**Task data:**
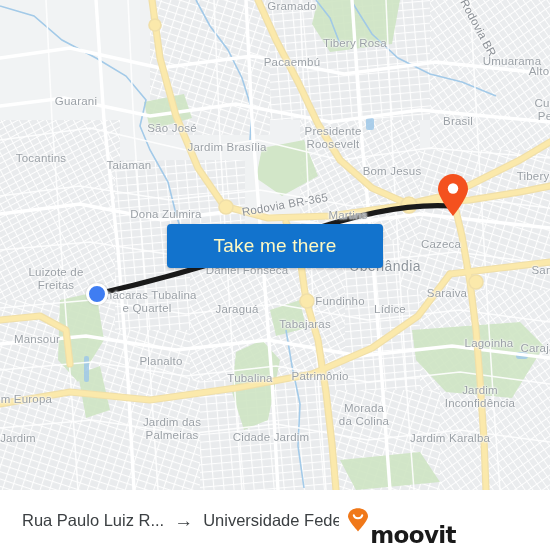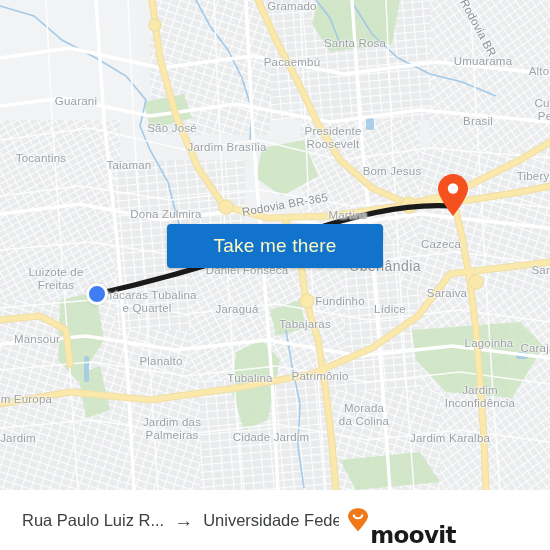--- a/index.html
+++ b/index.html
@@ -255,28 +255,28 @@
         <circle cx="307" cy="301" r="7"></circle>
         <circle cx="476" cy="282" r="7"></circle>
         <circle cx="155" cy="25" r="6"></circle>
       </g>
 
       <path d="M97 294 Q 210 268 300 234 Q 390 202 452 206" fill="none" stroke="#1a1a1a" stroke-width="5.2" stroke-linecap="round"></path>
     </svg>
 
     <div id="labels">
         <div class="lbl" style="left: 292px; top: 6px;">Gramado</div>
-        <div class="lbl" style="left: 355px; top: 43px;">Santa Rosa</div>
+        <div class="lbl" style="left: 355px; top: 43px;">Tibery Rosa</div>
         <div class="lbl" style="left: 292px; top: 62px;">Pacaembú</div>
-        <div class="lbl" style="left: 483px; top: 61px;">Umuarama</div>
+        <div class="lbl" style="left: 512px; top: 61px;">Umuarama</div>
         <div class="lbl" style="left: 539px; top: 71px;">Alto</div>
         <div class="lbl" style="left: 76px; top: 101px;">Guarani</div>
         <div class="lbl" style="left: 333px; top: 138px;">Presidente
 Roosevelt</div>
-        <div class="lbl" style="left: 458px; top: 121px; margin-left: 20px;">Brasil</div>
+        <div class="lbl" style="left: 458px; top: 121px;">Brasil</div>
         <div class="lbl" style="left: 545px; top: 110px;">Cus
 Pe</div>
         <div class="lbl" style="left: 172px; top: 128px;">São José</div>
         <div class="lbl" style="left: 227px; top: 147px;">Jardim Brasília</div>
         <div class="lbl" style="left: 41px; top: 158px;">Tocantins</div>
         <div class="lbl" style="left: 129px; top: 165px;">Taiaman</div>
         <div class="lbl" style="left: 392px; top: 171px;">Bom Jesus</div>
         <div class="lbl" style="left: 533px; top: 176px;">Tibery</div>
         <div class="lbl" style="left: 166px; top: 214px;">Dona Zulmira</div>
         <div class="lbl" style="left: 348px; top: 215px;">Martins</div>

**What you need to do:**
Give the data again exactly, without pictures.

**Output of the exercise:**
--- a/index.html
+++ b/index.html
@@ -255,28 +255,28 @@
         <circle cx="307" cy="301" r="7"></circle>
         <circle cx="476" cy="282" r="7"></circle>
         <circle cx="155" cy="25" r="6"></circle>
       </g>
 
       <path d="M97 294 Q 210 268 300 234 Q 390 202 452 206" fill="none" stroke="#1a1a1a" stroke-width="5.2" stroke-linecap="round"></path>
     </svg>
 
     <div id="labels">
         <div class="lbl" style="left: 292px; top: 6px;">Gramado</div>
-        <div class="lbl" style="left: 355px; top: 43px;">Santa Rosa</div>
+        <div class="lbl" style="left: 355px; top: 43px;">Tibery Rosa</div>
         <div class="lbl" style="left: 292px; top: 62px;">Pacaembú</div>
-        <div class="lbl" style="left: 483px; top: 61px;">Umuarama</div>
+        <div class="lbl" style="left: 512px; top: 61px;">Umuarama</div>
         <div class="lbl" style="left: 539px; top: 71px;">Alto</div>
         <div class="lbl" style="left: 76px; top: 101px;">Guarani</div>
         <div class="lbl" style="left: 333px; top: 138px;">Presidente
 Roosevelt</div>
-        <div class="lbl" style="left: 458px; top: 121px; margin-left: 20px;">Brasil</div>
+        <div class="lbl" style="left: 458px; top: 121px;">Brasil</div>
         <div class="lbl" style="left: 545px; top: 110px;">Cus
 Pe</div>
         <div class="lbl" style="left: 172px; top: 128px;">São José</div>
         <div class="lbl" style="left: 227px; top: 147px;">Jardim Brasília</div>
         <div class="lbl" style="left: 41px; top: 158px;">Tocantins</div>
         <div class="lbl" style="left: 129px; top: 165px;">Taiaman</div>
         <div class="lbl" style="left: 392px; top: 171px;">Bom Jesus</div>
         <div class="lbl" style="left: 533px; top: 176px;">Tibery</div>
         <div class="lbl" style="left: 166px; top: 214px;">Dona Zulmira</div>
         <div class="lbl" style="left: 348px; top: 215px;">Martins</div>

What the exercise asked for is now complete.